Khoshgozaran’s short essay-films, ‘MEN OF MY DREAMS’, 2020, and ‘To Keep the Mountain at Bay’, 2023, further elaborate radical intellectual genealogies by introducing historical, internationalist constellations of thinkers, poets and activists that allow the artist, and us as response-able viewers, to navigate and make sense of the estranged present. In the former work, various spectres – including literary theorist Edward Said, poet Federico Garcia Lorca, filmmaker Pier Paolo Pasolini, and even the artist’s father – are conjured in a surrealist fashion, their facial profiles appearing as photographic cut-out masks that are superimposed on the protagonist’s face. The latter work serves almost as a feminist counterpart to the former, with audio excerpts that bring together poets Etel Adnan and June Jordan into conversation with artist Emilia Yang. Through impressionistic images, loose editing, and ambient sound scores, both these works ambiguate the delineations between reasoning and dreaming, prose and poetry, the past and the future. If indeed, as Khoshgozaran states in the opening scenes of ‘MEN OF MY DREAMS’ “The gradients of fascism are diverse in their predictable dullness”, perhaps what their practice offers – against the rising tide of imperialist monstrosities, from Haiti and Palestine to the Congo and Ukraine – is a poetics of solidarity, a cinematic shelter for the mediation and distribution of alternative anti-colonial visions that have and continue to threaten the unimaginative modern world order.

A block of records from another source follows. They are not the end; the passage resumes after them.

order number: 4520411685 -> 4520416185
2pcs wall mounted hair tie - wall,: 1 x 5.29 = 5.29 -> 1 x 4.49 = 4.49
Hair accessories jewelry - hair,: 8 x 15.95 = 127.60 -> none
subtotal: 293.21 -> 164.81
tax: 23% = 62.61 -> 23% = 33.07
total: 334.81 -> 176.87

[1] See T.J. Demos, “Counterinsurgent: Cop City, Abolition Ecology, and the Aesthetics of Counterreform,”e-flux Journal, Issue #143, March 2024.
[2] Ben Platts-Mills, “Asylum”, Aeon, 2021: https://aeon.co/essays/patients-and-psychiatrists-fought-against-fascism-together-at-saint-alban
KJ Abudu is a curator and critic based between New York, London, and Lagos. Informed by anti/post/de-colonial theory, queer theory, African philosophy, and Black radical thought, his writings and exhibitions focus on critical art and intellectual practices from the Global South responding to the world-historical conditions produced by colonial capitalist modernity. Abudu recently curated Traces of Ecstasy at the fourth edition of the Lagos Biennial and the Institute for Contemporary Art at Virginia Commonwealth University, Richmond, February 2024. Other exhibitions include Clocking Out: Time Beyond Management, Artists Space and e-flux Screening Room, New York, 2023; and Living with Ghosts, Pace Gallery, London, 2022, and the Wallach Art Gallery, New York, 2022. Abudu is the editor of Living with Ghosts: A Reader, Pace Publishing, 2022. His writings have appeared in e-flux, Frieze, Mousse, Tate Etc., and numerous other publications and exhibition catalogues. Abudu is part of the curatorial team at the Swiss Institute (SI), New York, overseeing its public programs and residencies.